[Records excerpted from a collection]

^^^^^^^^^^^^^^^^

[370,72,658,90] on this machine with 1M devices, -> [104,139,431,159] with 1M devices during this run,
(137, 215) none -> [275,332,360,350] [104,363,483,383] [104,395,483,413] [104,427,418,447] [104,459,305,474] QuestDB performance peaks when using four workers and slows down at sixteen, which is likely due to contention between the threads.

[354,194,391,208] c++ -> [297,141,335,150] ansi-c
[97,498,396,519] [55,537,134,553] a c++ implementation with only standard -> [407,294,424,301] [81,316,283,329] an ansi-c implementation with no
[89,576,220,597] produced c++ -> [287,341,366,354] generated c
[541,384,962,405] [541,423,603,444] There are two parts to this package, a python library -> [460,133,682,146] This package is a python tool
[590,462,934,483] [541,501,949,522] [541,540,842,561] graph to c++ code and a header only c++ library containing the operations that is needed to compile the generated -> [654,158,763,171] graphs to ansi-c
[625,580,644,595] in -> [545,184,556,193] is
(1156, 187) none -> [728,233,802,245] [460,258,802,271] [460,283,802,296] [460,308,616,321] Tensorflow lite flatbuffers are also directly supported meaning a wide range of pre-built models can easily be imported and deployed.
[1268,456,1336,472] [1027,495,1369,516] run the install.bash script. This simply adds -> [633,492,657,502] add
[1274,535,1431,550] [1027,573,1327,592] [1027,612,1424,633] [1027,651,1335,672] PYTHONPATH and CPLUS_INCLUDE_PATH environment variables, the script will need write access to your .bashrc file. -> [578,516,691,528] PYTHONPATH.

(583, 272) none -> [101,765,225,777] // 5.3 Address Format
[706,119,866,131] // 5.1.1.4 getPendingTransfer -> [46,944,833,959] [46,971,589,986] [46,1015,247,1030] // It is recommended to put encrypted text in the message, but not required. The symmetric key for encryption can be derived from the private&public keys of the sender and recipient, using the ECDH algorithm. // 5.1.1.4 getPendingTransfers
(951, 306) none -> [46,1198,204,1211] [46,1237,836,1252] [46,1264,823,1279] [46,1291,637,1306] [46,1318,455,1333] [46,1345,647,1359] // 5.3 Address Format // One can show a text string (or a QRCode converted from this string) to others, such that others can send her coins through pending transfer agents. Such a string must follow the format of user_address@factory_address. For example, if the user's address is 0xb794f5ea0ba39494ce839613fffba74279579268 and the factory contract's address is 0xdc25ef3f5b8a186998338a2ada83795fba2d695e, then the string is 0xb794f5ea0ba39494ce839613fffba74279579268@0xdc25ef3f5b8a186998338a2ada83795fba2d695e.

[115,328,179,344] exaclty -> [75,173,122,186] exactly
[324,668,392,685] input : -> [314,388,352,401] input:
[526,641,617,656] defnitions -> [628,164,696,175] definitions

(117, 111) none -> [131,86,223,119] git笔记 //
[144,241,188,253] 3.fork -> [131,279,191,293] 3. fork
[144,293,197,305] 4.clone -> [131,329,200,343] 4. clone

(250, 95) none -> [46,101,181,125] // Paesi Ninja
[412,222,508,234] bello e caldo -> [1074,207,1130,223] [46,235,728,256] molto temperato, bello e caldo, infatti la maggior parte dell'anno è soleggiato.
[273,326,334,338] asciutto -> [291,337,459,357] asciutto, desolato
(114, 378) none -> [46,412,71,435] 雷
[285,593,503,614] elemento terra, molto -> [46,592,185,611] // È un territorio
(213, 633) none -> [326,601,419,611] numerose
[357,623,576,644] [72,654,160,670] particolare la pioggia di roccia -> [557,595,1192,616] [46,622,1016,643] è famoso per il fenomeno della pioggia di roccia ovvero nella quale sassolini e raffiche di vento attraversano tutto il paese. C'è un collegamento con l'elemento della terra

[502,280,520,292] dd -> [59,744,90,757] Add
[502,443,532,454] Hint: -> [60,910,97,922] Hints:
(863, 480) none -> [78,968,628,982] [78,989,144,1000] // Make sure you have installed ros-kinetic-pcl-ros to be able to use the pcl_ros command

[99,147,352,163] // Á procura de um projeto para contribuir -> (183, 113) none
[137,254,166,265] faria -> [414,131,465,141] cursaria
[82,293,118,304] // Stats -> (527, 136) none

^^^^^^^^^^^^^^^^

-- WHAT TO WORK ON --
Count the lines above holding "generated". Give only the number.

-- OUTPUT OF THE EXERCISE --
2